### [Records to process]
───

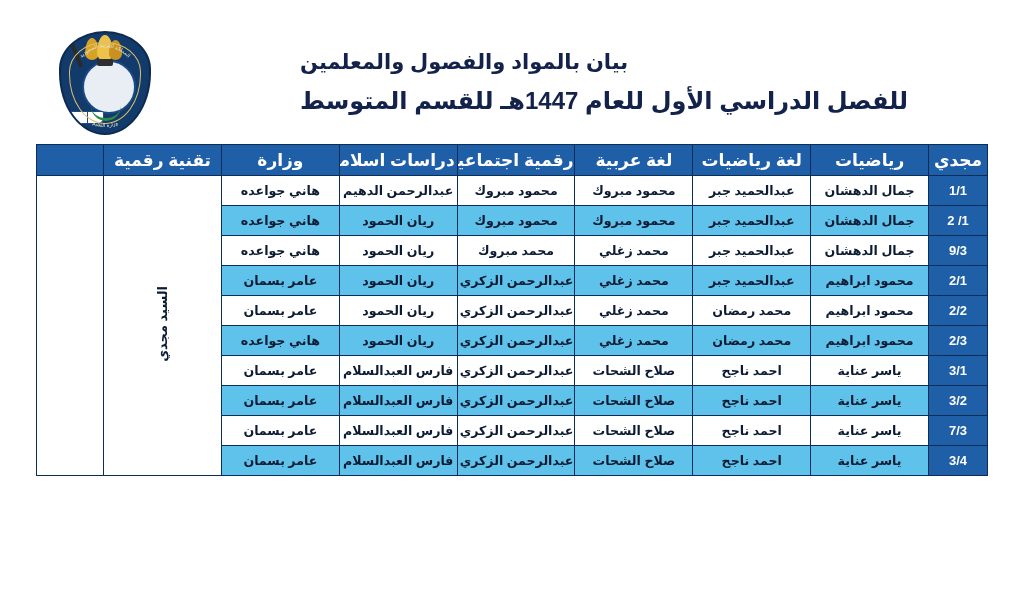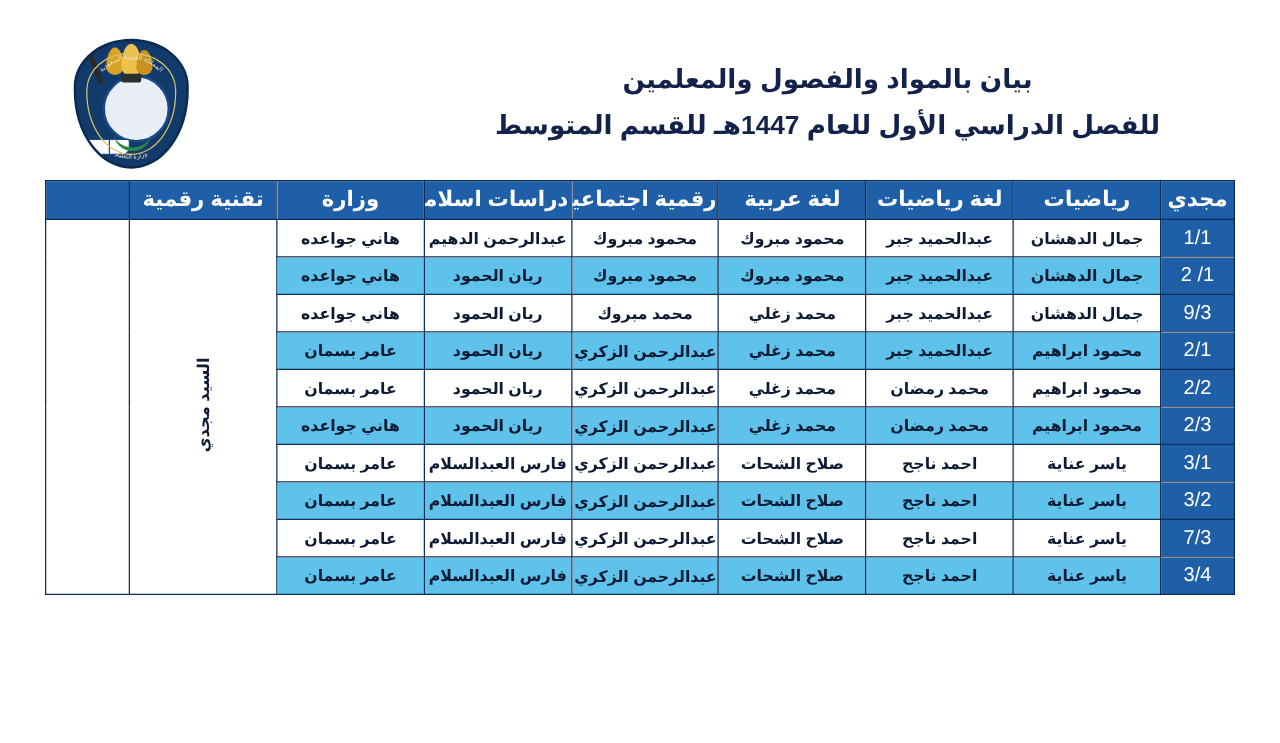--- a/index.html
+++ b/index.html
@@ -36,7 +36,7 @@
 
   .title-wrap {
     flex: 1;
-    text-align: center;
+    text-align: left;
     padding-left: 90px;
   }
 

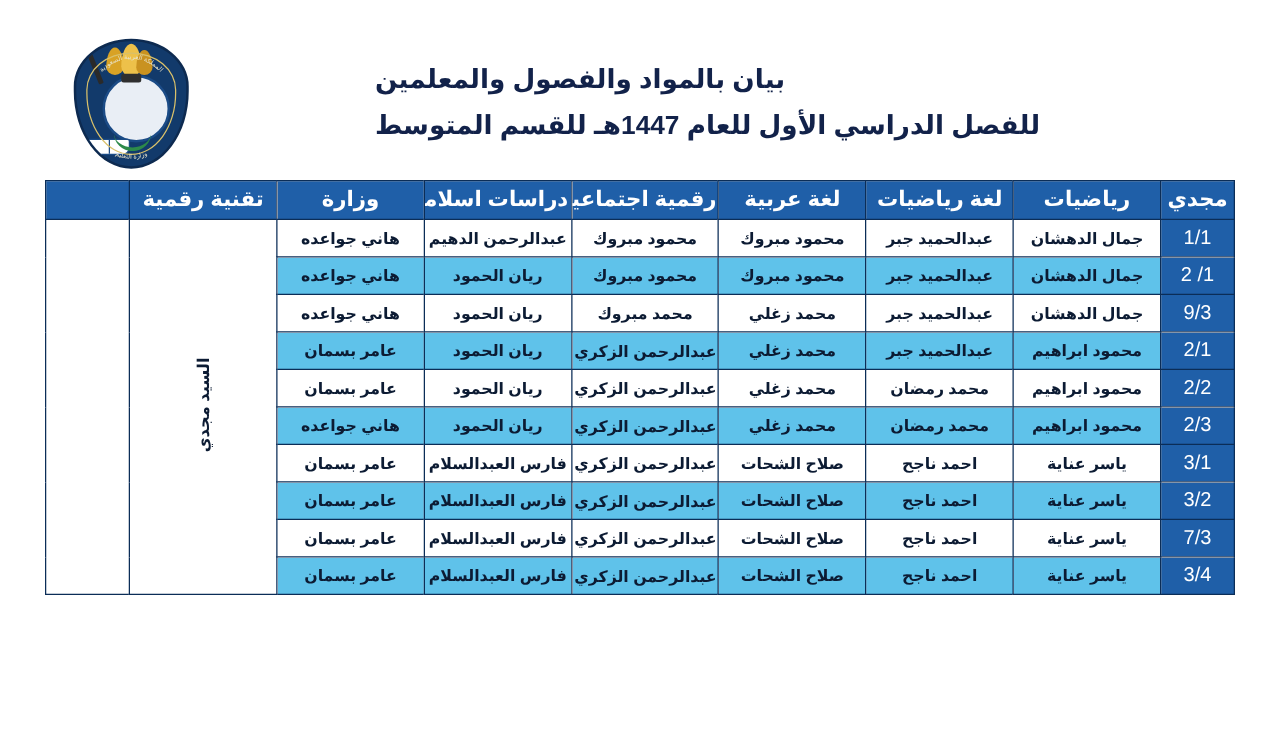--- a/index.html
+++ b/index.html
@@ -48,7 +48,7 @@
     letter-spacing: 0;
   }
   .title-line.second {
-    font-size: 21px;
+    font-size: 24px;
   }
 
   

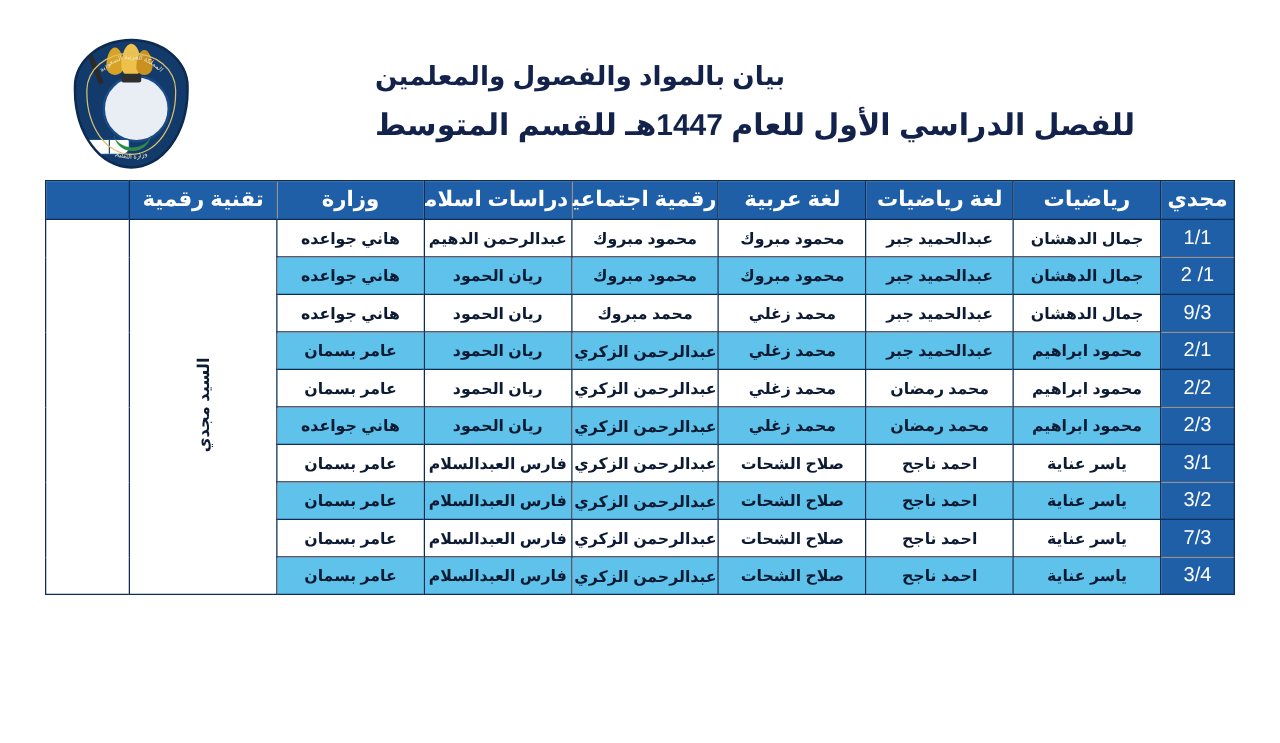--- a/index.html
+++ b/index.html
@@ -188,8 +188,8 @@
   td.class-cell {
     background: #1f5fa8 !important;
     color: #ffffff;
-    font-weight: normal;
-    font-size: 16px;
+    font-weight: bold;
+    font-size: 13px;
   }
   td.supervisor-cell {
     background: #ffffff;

───

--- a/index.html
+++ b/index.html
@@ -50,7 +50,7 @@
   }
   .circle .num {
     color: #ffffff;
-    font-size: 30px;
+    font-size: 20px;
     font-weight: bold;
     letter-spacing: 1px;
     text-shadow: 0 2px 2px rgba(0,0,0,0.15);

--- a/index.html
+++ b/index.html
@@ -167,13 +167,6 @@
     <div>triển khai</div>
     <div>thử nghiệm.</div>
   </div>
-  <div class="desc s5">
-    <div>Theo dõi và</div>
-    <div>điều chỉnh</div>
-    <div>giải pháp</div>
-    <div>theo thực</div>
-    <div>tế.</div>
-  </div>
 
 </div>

───

### [Problem to work on]
Lines containing the word "text" are to be pulled from the records and copied.

### [Answer box]
-    text-align: center;
+    text-align: left;
     text-shadow: 0 2px 2px rgba(0,0,0,0.15);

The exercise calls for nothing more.